**WORK INSTRUCTIONS**.
In your copy, include every entry exactly as written but no pictures.

**DATA SHOWN**.
•••
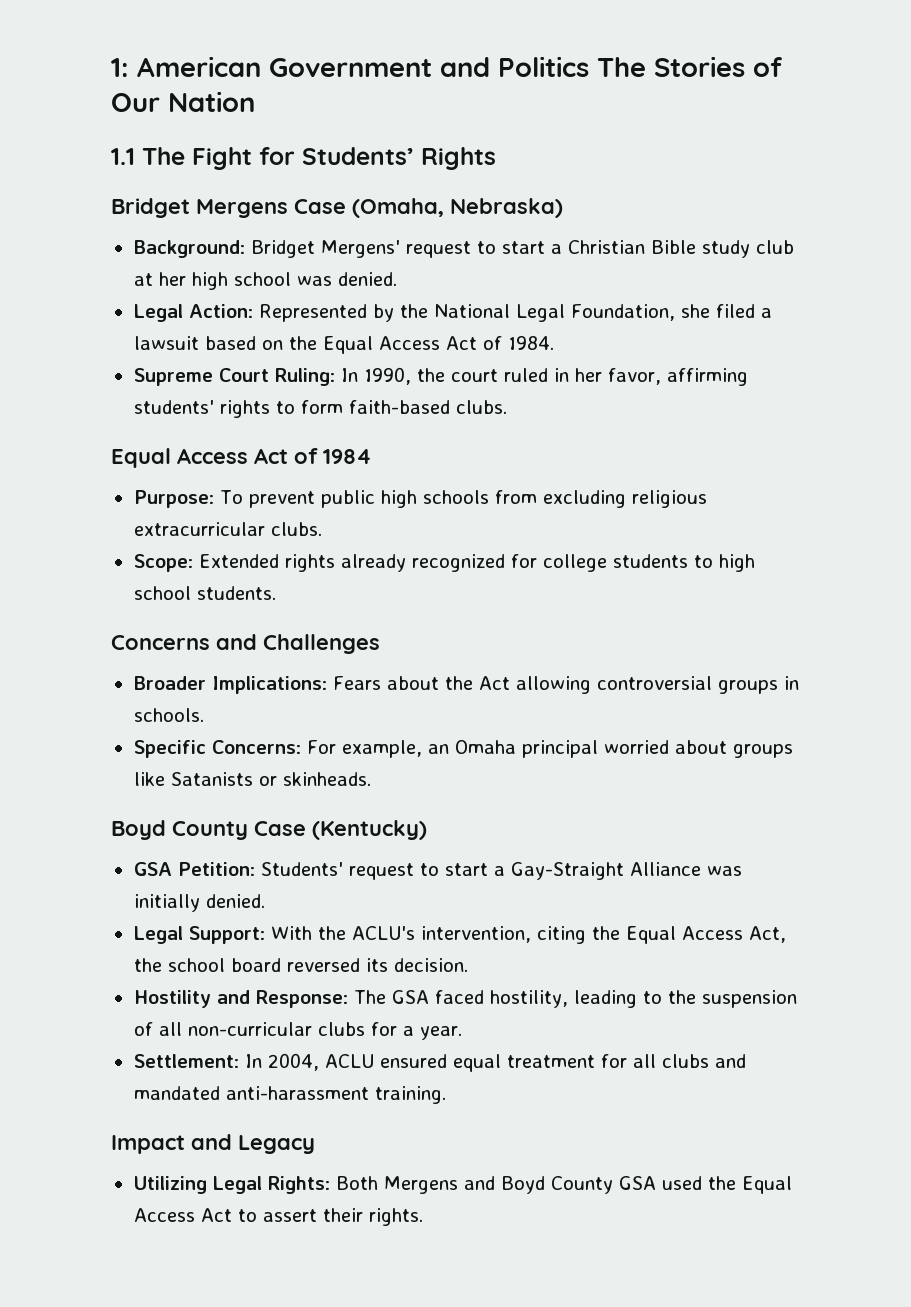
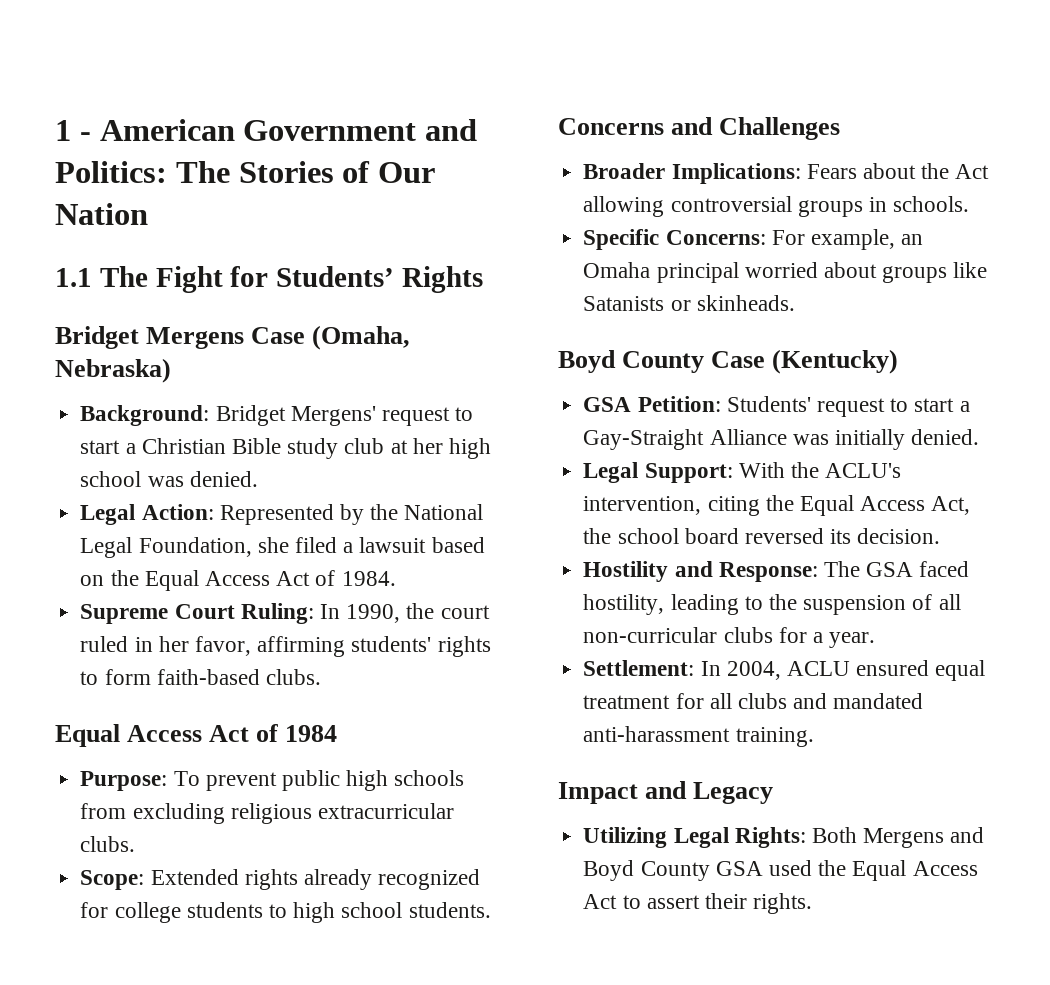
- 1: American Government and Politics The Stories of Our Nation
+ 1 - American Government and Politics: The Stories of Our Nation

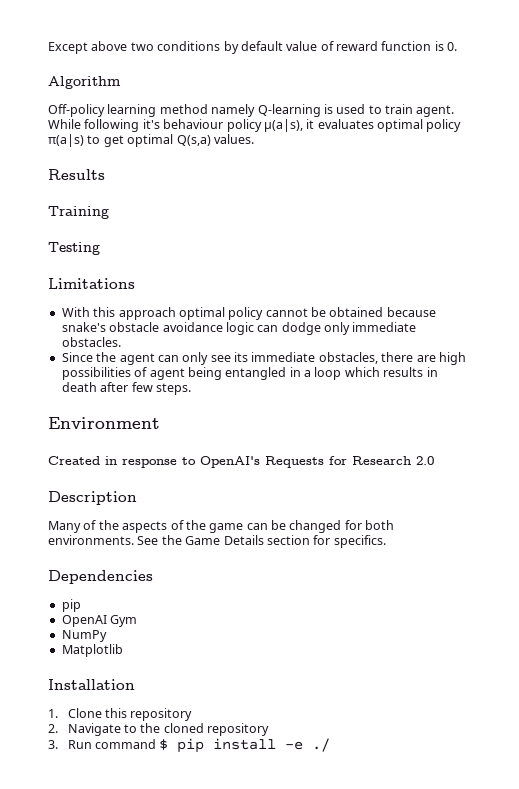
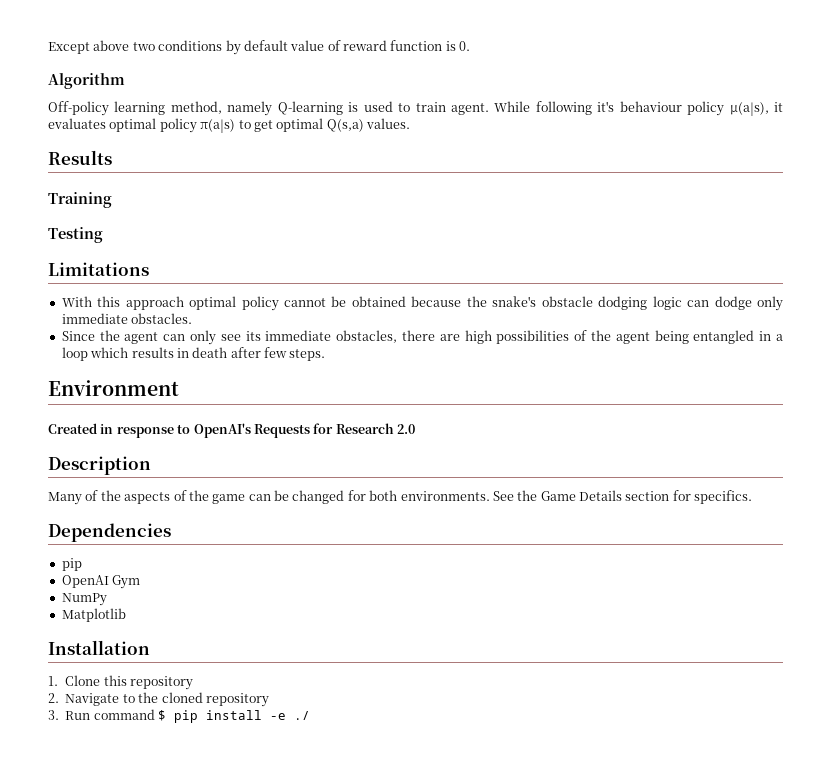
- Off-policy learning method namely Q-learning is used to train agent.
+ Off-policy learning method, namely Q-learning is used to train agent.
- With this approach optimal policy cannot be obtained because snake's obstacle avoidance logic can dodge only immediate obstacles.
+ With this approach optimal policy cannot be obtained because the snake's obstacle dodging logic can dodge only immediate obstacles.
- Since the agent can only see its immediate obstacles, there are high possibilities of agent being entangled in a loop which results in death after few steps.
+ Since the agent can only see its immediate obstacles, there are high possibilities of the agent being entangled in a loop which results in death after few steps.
•••
**OUTPUT**.
- 1: American Government and Politics The Stories of Our Nation
+ 1 - American Government and Politics: The Stories of Our Nation

- Off-policy learning method namely Q-learning is used to train agent.
+ Off-policy learning method, namely Q-learning is used to train agent.
- With this approach optimal policy cannot be obtained because snake's obstacle avoidance logic can dodge only immediate obstacles.
+ With this approach optimal policy cannot be obtained because the snake's obstacle dodging logic can dodge only immediate obstacles.
- Since the agent can only see its immediate obstacles, there are high possibilities of agent being entangled in a loop which results in death after few steps.
+ Since the agent can only see its immediate obstacles, there are high possibilities of the agent being entangled in a loop which results in death after few steps.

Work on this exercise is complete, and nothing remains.